> _EXERCISE AIM_
Leave the pictures out, and repeat exactly each line from the one that holds "-428,7 +428,7 @@" through the final line of the entries below.

> _User interface change data_

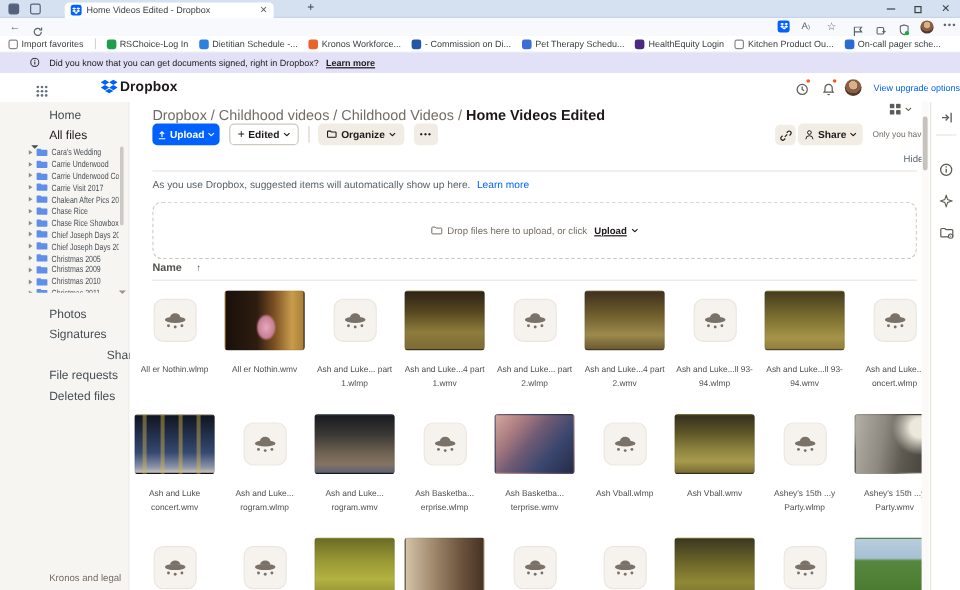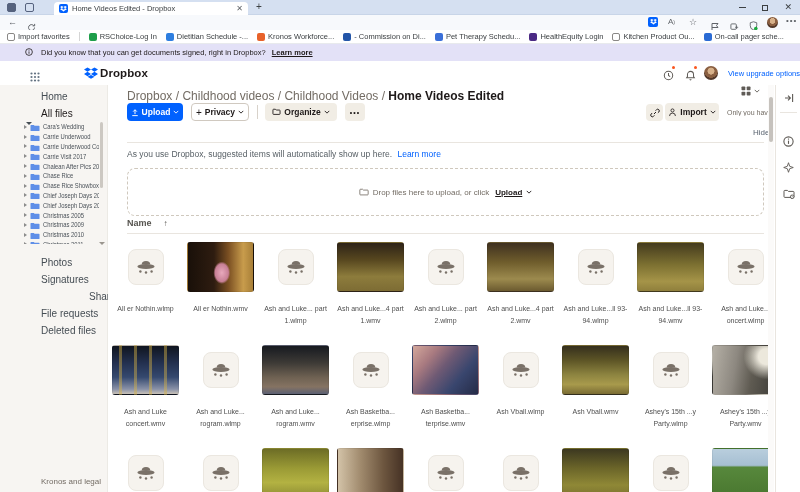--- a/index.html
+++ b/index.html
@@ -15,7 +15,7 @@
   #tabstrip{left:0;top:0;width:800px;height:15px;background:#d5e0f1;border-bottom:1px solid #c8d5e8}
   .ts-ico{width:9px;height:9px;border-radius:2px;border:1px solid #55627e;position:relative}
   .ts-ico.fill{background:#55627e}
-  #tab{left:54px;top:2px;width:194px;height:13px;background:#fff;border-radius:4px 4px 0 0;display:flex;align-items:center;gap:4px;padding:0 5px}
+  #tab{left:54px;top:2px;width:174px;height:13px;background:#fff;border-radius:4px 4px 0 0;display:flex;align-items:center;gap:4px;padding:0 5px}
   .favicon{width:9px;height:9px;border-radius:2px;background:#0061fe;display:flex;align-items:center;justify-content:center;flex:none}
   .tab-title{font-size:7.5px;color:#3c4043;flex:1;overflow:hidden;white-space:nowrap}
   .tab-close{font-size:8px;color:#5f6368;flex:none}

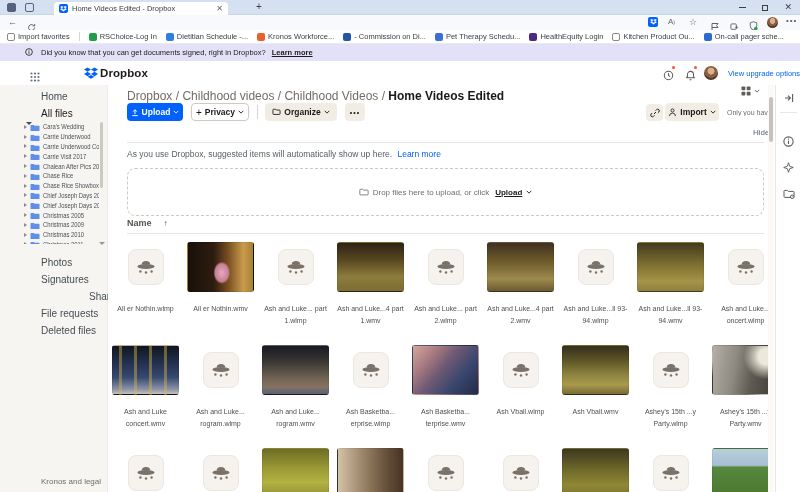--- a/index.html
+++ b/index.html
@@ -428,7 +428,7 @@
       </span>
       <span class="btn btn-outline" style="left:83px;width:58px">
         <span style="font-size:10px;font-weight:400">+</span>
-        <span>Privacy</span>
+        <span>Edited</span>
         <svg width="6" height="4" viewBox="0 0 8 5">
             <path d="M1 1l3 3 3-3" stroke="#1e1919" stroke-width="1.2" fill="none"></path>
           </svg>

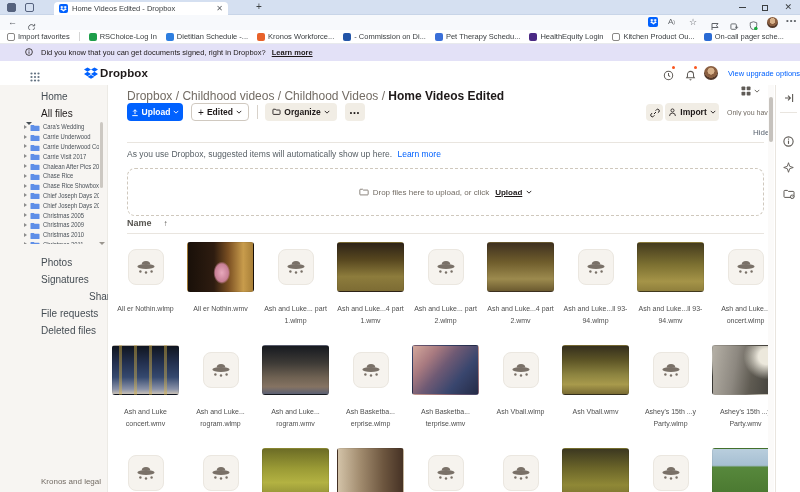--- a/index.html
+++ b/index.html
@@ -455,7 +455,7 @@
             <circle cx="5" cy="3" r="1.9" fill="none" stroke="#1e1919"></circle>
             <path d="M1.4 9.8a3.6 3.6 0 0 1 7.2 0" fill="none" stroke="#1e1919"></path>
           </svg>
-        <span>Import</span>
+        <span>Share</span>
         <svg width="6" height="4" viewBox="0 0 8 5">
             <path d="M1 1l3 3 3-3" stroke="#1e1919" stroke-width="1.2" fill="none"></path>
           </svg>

> _ANSWER SPACE_
@@ -428,7 +428,7 @@
       </span>
       <span class="btn btn-outline" style="left:83px;width:58px">
         <span style="font-size:10px;font-weight:400">+</span>
-        <span>Privacy</span>
+        <span>Edited</span>
         <svg width="6" height="4" viewBox="0 0 8 5">
             <path d="M1 1l3 3 3-3" stroke="#1e1919" stroke-width="1.2" fill="none"></path>
           </svg>

--- a/index.html
+++ b/index.html
@@ -455,7 +455,7 @@
             <circle cx="5" cy="3" r="1.9" fill="none" stroke="#1e1919"></circle>
             <path d="M1.4 9.8a3.6 3.6 0 0 1 7.2 0" fill="none" stroke="#1e1919"></path>
           </svg>
-        <span>Import</span>
+        <span>Share</span>
         <svg width="6" height="4" viewBox="0 0 8 5">
             <path d="M1 1l3 3 3-3" stroke="#1e1919" stroke-width="1.2" fill="none"></path>
           </svg>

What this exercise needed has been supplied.